→ What to work on
Give the records again exactly, with every character kept.
*** Begin section ***
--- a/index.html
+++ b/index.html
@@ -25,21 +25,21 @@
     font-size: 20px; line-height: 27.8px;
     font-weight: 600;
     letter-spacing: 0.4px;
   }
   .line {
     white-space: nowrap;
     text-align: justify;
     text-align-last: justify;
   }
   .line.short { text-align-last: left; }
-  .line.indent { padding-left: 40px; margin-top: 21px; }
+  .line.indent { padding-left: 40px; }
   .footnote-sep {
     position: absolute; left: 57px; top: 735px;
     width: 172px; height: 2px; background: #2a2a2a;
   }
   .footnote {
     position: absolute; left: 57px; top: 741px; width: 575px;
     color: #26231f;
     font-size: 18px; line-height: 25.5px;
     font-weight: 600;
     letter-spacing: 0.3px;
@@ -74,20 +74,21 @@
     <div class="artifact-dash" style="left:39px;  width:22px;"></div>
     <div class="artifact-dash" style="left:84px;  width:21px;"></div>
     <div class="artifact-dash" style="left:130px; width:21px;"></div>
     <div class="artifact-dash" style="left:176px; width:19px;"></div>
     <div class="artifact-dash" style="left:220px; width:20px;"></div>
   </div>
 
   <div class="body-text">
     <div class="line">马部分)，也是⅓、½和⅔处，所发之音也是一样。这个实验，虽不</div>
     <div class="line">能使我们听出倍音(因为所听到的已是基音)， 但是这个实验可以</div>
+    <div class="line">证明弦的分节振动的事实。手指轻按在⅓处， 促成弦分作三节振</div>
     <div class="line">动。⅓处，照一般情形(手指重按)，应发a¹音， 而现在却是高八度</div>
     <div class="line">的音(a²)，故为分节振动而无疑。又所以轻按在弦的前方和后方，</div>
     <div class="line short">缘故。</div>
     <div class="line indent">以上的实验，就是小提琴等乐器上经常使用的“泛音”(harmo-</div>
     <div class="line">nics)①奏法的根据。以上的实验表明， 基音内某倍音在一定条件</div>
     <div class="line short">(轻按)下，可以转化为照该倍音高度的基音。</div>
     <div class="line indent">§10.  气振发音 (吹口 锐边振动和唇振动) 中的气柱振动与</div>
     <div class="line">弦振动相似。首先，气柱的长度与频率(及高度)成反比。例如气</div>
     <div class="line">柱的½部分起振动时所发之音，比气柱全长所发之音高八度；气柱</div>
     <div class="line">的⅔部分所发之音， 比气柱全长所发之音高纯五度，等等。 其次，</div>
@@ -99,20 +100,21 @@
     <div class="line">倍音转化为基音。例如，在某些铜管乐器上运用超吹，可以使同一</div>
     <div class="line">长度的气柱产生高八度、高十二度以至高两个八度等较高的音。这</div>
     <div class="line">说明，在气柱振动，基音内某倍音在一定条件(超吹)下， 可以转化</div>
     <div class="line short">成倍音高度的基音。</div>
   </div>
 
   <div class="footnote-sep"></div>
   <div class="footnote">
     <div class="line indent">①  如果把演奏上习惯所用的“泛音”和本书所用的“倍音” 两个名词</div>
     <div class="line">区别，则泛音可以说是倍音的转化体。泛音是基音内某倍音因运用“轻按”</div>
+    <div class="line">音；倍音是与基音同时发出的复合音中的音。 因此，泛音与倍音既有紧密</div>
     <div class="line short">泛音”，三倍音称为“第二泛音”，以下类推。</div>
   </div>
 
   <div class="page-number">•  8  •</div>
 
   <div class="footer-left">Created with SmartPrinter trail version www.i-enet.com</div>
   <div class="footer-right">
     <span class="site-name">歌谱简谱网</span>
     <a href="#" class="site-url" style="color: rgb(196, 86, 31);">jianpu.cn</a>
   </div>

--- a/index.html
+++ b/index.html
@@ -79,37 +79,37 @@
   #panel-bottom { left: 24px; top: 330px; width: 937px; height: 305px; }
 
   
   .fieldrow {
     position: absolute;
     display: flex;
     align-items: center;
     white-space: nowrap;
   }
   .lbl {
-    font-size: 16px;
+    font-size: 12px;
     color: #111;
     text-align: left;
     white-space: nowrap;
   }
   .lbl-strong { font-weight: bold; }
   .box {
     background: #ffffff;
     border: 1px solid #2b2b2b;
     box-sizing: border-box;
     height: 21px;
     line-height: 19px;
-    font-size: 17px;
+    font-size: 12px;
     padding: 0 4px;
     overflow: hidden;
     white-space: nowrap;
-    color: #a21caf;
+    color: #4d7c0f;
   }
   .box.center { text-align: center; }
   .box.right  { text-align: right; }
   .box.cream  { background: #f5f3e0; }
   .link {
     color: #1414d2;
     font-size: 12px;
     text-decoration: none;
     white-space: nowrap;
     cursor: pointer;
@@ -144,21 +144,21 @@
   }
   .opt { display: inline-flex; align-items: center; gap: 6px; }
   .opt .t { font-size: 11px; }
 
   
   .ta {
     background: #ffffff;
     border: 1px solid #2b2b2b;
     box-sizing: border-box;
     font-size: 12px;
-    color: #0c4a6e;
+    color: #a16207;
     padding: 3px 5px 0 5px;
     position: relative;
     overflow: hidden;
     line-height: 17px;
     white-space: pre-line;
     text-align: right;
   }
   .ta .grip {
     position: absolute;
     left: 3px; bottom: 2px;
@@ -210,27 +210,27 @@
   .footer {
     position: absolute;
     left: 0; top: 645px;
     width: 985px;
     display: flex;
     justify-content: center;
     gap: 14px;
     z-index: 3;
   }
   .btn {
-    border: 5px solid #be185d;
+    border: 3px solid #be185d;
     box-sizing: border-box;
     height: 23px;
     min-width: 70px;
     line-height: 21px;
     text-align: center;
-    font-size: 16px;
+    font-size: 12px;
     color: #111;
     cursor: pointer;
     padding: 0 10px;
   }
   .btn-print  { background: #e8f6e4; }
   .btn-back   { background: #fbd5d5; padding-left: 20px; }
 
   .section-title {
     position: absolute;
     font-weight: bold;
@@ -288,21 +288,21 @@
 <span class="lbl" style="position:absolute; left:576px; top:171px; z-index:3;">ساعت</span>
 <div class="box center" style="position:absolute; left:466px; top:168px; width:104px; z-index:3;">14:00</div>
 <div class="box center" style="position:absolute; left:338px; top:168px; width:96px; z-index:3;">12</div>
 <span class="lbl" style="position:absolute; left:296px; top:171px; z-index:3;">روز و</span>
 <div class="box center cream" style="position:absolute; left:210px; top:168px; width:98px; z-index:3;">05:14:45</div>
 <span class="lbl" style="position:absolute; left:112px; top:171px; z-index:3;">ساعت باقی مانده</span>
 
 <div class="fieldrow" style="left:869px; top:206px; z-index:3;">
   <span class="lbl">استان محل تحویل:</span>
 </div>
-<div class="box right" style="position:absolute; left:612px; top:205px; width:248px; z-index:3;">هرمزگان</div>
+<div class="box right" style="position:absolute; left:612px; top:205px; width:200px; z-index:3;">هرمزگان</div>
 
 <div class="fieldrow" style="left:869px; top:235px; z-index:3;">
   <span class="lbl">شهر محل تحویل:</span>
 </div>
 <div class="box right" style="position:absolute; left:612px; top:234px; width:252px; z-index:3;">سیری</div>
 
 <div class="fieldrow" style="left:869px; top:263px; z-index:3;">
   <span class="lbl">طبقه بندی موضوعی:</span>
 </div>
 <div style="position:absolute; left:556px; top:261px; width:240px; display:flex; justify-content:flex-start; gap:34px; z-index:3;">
*** End section ***
→ Output below
--- a/index.html
+++ b/index.html
@@ -25,21 +25,21 @@
     font-size: 20px; line-height: 27.8px;
     font-weight: 600;
     letter-spacing: 0.4px;
   }
   .line {
     white-space: nowrap;
     text-align: justify;
     text-align-last: justify;
   }
   .line.short { text-align-last: left; }
-  .line.indent { padding-left: 40px; margin-top: 21px; }
+  .line.indent { padding-left: 40px; }
   .footnote-sep {
     position: absolute; left: 57px; top: 735px;
     width: 172px; height: 2px; background: #2a2a2a;
   }
   .footnote {
     position: absolute; left: 57px; top: 741px; width: 575px;
     color: #26231f;
     font-size: 18px; line-height: 25.5px;
     font-weight: 600;
     letter-spacing: 0.3px;
@@ -74,20 +74,21 @@
     <div class="artifact-dash" style="left:39px;  width:22px;"></div>
     <div class="artifact-dash" style="left:84px;  width:21px;"></div>
     <div class="artifact-dash" style="left:130px; width:21px;"></div>
     <div class="artifact-dash" style="left:176px; width:19px;"></div>
     <div class="artifact-dash" style="left:220px; width:20px;"></div>
   </div>
 
   <div class="body-text">
     <div class="line">马部分)，也是⅓、½和⅔处，所发之音也是一样。这个实验，虽不</div>
     <div class="line">能使我们听出倍音(因为所听到的已是基音)， 但是这个实验可以</div>
+    <div class="line">证明弦的分节振动的事实。手指轻按在⅓处， 促成弦分作三节振</div>
     <div class="line">动。⅓处，照一般情形(手指重按)，应发a¹音， 而现在却是高八度</div>
     <div class="line">的音(a²)，故为分节振动而无疑。又所以轻按在弦的前方和后方，</div>
     <div class="line short">缘故。</div>
     <div class="line indent">以上的实验，就是小提琴等乐器上经常使用的“泛音”(harmo-</div>
     <div class="line">nics)①奏法的根据。以上的实验表明， 基音内某倍音在一定条件</div>
     <div class="line short">(轻按)下，可以转化为照该倍音高度的基音。</div>
     <div class="line indent">§10.  气振发音 (吹口 锐边振动和唇振动) 中的气柱振动与</div>
     <div class="line">弦振动相似。首先，气柱的长度与频率(及高度)成反比。例如气</div>
     <div class="line">柱的½部分起振动时所发之音，比气柱全长所发之音高八度；气柱</div>
     <div class="line">的⅔部分所发之音， 比气柱全长所发之音高纯五度，等等。 其次，</div>
@@ -99,20 +100,21 @@
     <div class="line">倍音转化为基音。例如，在某些铜管乐器上运用超吹，可以使同一</div>
     <div class="line">长度的气柱产生高八度、高十二度以至高两个八度等较高的音。这</div>
     <div class="line">说明，在气柱振动，基音内某倍音在一定条件(超吹)下， 可以转化</div>
     <div class="line short">成倍音高度的基音。</div>
   </div>
 
   <div class="footnote-sep"></div>
   <div class="footnote">
     <div class="line indent">①  如果把演奏上习惯所用的“泛音”和本书所用的“倍音” 两个名词</div>
     <div class="line">区别，则泛音可以说是倍音的转化体。泛音是基音内某倍音因运用“轻按”</div>
+    <div class="line">音；倍音是与基音同时发出的复合音中的音。 因此，泛音与倍音既有紧密</div>
     <div class="line short">泛音”，三倍音称为“第二泛音”，以下类推。</div>
   </div>
 
   <div class="page-number">•  8  •</div>
 
   <div class="footer-left">Created with SmartPrinter trail version www.i-enet.com</div>
   <div class="footer-right">
     <span class="site-name">歌谱简谱网</span>
     <a href="#" class="site-url" style="color: rgb(196, 86, 31);">jianpu.cn</a>
   </div>

--- a/index.html
+++ b/index.html
@@ -79,37 +79,37 @@
   #panel-bottom { left: 24px; top: 330px; width: 937px; height: 305px; }
 
   
   .fieldrow {
     position: absolute;
     display: flex;
     align-items: center;
     white-space: nowrap;
   }
   .lbl {
-    font-size: 16px;
+    font-size: 12px;
     color: #111;
     text-align: left;
     white-space: nowrap;
   }
   .lbl-strong { font-weight: bold; }
   .box {
     background: #ffffff;
     border: 1px solid #2b2b2b;
     box-sizing: border-box;
     height: 21px;
     line-height: 19px;
-    font-size: 17px;
+    font-size: 12px;
     padding: 0 4px;
     overflow: hidden;
     white-space: nowrap;
-    color: #a21caf;
+    color: #4d7c0f;
   }
   .box.center { text-align: center; }
   .box.right  { text-align: right; }
   .box.cream  { background: #f5f3e0; }
   .link {
     color: #1414d2;
     font-size: 12px;
     text-decoration: none;
     white-space: nowrap;
     cursor: pointer;
@@ -144,21 +144,21 @@
   }
   .opt { display: inline-flex; align-items: center; gap: 6px; }
   .opt .t { font-size: 11px; }
 
   
   .ta {
     background: #ffffff;
     border: 1px solid #2b2b2b;
     box-sizing: border-box;
     font-size: 12px;
-    color: #0c4a6e;
+    color: #a16207;
     padding: 3px 5px 0 5px;
     position: relative;
     overflow: hidden;
     line-height: 17px;
     white-space: pre-line;
     text-align: right;
   }
   .ta .grip {
     position: absolute;
     left: 3px; bottom: 2px;
@@ -210,27 +210,27 @@
   .footer {
     position: absolute;
     left: 0; top: 645px;
     width: 985px;
     display: flex;
     justify-content: center;
     gap: 14px;
     z-index: 3;
   }
   .btn {
-    border: 5px solid #be185d;
+    border: 3px solid #be185d;
     box-sizing: border-box;
     height: 23px;
     min-width: 70px;
     line-height: 21px;
     text-align: center;
-    font-size: 16px;
+    font-size: 12px;
     color: #111;
     cursor: pointer;
     padding: 0 10px;
   }
   .btn-print  { background: #e8f6e4; }
   .btn-back   { background: #fbd5d5; padding-left: 20px; }
 
   .section-title {
     position: absolute;
     font-weight: bold;
@@ -288,21 +288,21 @@
 <span class="lbl" style="position:absolute; left:576px; top:171px; z-index:3;">ساعت</span>
 <div class="box center" style="position:absolute; left:466px; top:168px; width:104px; z-index:3;">14:00</div>
 <div class="box center" style="position:absolute; left:338px; top:168px; width:96px; z-index:3;">12</div>
 <span class="lbl" style="position:absolute; left:296px; top:171px; z-index:3;">روز و</span>
 <div class="box center cream" style="position:absolute; left:210px; top:168px; width:98px; z-index:3;">05:14:45</div>
 <span class="lbl" style="position:absolute; left:112px; top:171px; z-index:3;">ساعت باقی مانده</span>
 
 <div class="fieldrow" style="left:869px; top:206px; z-index:3;">
   <span class="lbl">استان محل تحویل:</span>
 </div>
-<div class="box right" style="position:absolute; left:612px; top:205px; width:248px; z-index:3;">هرمزگان</div>
+<div class="box right" style="position:absolute; left:612px; top:205px; width:200px; z-index:3;">هرمزگان</div>
 
 <div class="fieldrow" style="left:869px; top:235px; z-index:3;">
   <span class="lbl">شهر محل تحویل:</span>
 </div>
 <div class="box right" style="position:absolute; left:612px; top:234px; width:252px; z-index:3;">سیری</div>
 
 <div class="fieldrow" style="left:869px; top:263px; z-index:3;">
   <span class="lbl">طبقه بندی موضوعی:</span>
 </div>
 <div style="position:absolute; left:556px; top:261px; width:240px; display:flex; justify-content:flex-start; gap:34px; z-index:3;">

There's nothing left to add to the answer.